- _Exercise_
Each entry below must appear in the answer exactly as written.
───── Data for analysis
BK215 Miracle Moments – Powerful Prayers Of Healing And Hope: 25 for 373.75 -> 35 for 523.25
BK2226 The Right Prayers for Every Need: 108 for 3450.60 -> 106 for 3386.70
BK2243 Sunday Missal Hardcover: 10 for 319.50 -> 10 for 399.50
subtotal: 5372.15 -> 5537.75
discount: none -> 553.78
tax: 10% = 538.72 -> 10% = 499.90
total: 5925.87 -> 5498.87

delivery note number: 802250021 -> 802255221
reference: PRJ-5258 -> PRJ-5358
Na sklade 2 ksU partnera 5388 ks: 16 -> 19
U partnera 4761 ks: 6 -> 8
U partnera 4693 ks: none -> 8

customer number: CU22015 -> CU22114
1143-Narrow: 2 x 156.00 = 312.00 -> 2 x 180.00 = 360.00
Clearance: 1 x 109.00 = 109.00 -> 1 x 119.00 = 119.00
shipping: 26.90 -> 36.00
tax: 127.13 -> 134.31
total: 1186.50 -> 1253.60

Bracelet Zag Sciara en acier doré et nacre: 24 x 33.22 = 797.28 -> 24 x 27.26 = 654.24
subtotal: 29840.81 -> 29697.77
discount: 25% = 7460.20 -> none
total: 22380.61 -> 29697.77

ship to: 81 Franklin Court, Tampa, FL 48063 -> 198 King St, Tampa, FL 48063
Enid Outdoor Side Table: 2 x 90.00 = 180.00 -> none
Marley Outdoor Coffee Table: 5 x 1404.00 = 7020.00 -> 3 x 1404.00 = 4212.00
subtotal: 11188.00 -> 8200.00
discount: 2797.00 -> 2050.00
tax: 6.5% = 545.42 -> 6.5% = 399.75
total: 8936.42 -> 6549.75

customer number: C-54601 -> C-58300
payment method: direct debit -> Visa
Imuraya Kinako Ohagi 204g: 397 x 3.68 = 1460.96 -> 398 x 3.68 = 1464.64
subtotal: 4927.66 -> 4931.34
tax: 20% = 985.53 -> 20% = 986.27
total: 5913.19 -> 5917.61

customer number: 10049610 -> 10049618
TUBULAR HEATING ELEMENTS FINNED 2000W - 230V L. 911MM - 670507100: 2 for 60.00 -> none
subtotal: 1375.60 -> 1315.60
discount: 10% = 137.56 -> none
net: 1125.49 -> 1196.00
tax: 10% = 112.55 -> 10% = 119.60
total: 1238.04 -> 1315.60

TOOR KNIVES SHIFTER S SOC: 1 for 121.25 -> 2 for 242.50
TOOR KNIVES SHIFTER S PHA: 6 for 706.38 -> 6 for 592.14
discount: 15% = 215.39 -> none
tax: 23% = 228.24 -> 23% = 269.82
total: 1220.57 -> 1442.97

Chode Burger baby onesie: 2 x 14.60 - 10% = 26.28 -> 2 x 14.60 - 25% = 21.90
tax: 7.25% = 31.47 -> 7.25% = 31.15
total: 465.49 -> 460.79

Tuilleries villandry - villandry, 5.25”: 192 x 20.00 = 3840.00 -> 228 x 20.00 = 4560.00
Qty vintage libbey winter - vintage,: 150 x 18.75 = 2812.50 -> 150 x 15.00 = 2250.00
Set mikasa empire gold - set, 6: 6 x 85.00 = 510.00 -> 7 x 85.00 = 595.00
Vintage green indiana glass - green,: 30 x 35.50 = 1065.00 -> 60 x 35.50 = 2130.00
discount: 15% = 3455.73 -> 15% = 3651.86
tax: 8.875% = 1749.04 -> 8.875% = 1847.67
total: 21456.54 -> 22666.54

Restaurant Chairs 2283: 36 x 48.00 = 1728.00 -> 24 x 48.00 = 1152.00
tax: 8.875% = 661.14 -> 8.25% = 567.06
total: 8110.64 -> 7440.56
──────────
- _Output below_
BK215 Miracle Moments – Powerful Prayers Of Healing And Hope: 25 for 373.75 -> 35 for 523.25
BK2226 The Right Prayers for Every Need: 108 for 3450.60 -> 106 for 3386.70
BK2243 Sunday Missal Hardcover: 10 for 319.50 -> 10 for 399.50
subtotal: 5372.15 -> 5537.75
discount: none -> 553.78
tax: 10% = 538.72 -> 10% = 499.90
total: 5925.87 -> 5498.87

delivery note number: 802250021 -> 802255221
reference: PRJ-5258 -> PRJ-5358
Na sklade 2 ksU partnera 5388 ks: 16 -> 19
U partnera 4761 ks: 6 -> 8
U partnera 4693 ks: none -> 8

customer number: CU22015 -> CU22114
1143-Narrow: 2 x 156.00 = 312.00 -> 2 x 180.00 = 360.00
Clearance: 1 x 109.00 = 109.00 -> 1 x 119.00 = 119.00
shipping: 26.90 -> 36.00
tax: 127.13 -> 134.31
total: 1186.50 -> 1253.60

Bracelet Zag Sciara en acier doré et nacre: 24 x 33.22 = 797.28 -> 24 x 27.26 = 654.24
subtotal: 29840.81 -> 29697.77
discount: 25% = 7460.20 -> none
total: 22380.61 -> 29697.77

ship to: 81 Franklin Court, Tampa, FL 48063 -> 198 King St, Tampa, FL 48063
Enid Outdoor Side Table: 2 x 90.00 = 180.00 -> none
Marley Outdoor Coffee Table: 5 x 1404.00 = 7020.00 -> 3 x 1404.00 = 4212.00
subtotal: 11188.00 -> 8200.00
discount: 2797.00 -> 2050.00
tax: 6.5% = 545.42 -> 6.5% = 399.75
total: 8936.42 -> 6549.75

customer number: C-54601 -> C-58300
payment method: direct debit -> Visa
Imuraya Kinako Ohagi 204g: 397 x 3.68 = 1460.96 -> 398 x 3.68 = 1464.64
subtotal: 4927.66 -> 4931.34
tax: 20% = 985.53 -> 20% = 986.27
total: 5913.19 -> 5917.61

customer number: 10049610 -> 10049618
TUBULAR HEATING ELEMENTS FINNED 2000W - 230V L. 911MM - 670507100: 2 for 60.00 -> none
subtotal: 1375.60 -> 1315.60
discount: 10% = 137.56 -> none
net: 1125.49 -> 1196.00
tax: 10% = 112.55 -> 10% = 119.60
total: 1238.04 -> 1315.60

TOOR KNIVES SHIFTER S SOC: 1 for 121.25 -> 2 for 242.50
TOOR KNIVES SHIFTER S PHA: 6 for 706.38 -> 6 for 592.14
discount: 15% = 215.39 -> none
tax: 23% = 228.24 -> 23% = 269.82
total: 1220.57 -> 1442.97

Chode Burger baby onesie: 2 x 14.60 - 10% = 26.28 -> 2 x 14.60 - 25% = 21.90
tax: 7.25% = 31.47 -> 7.25% = 31.15
total: 465.49 -> 460.79

Tuilleries villandry - villandry, 5.25”: 192 x 20.00 = 3840.00 -> 228 x 20.00 = 4560.00
Qty vintage libbey winter - vintage,: 150 x 18.75 = 2812.50 -> 150 x 15.00 = 2250.00
Set mikasa empire gold - set, 6: 6 x 85.00 = 510.00 -> 7 x 85.00 = 595.00
Vintage green indiana glass - green,: 30 x 35.50 = 1065.00 -> 60 x 35.50 = 2130.00
discount: 15% = 3455.73 -> 15% = 3651.86
tax: 8.875% = 1749.04 -> 8.875% = 1847.67
total: 21456.54 -> 22666.54

Restaurant Chairs 2283: 36 x 48.00 = 1728.00 -> 24 x 48.00 = 1152.00
tax: 8.875% = 661.14 -> 8.25% = 567.06
total: 8110.64 -> 7440.56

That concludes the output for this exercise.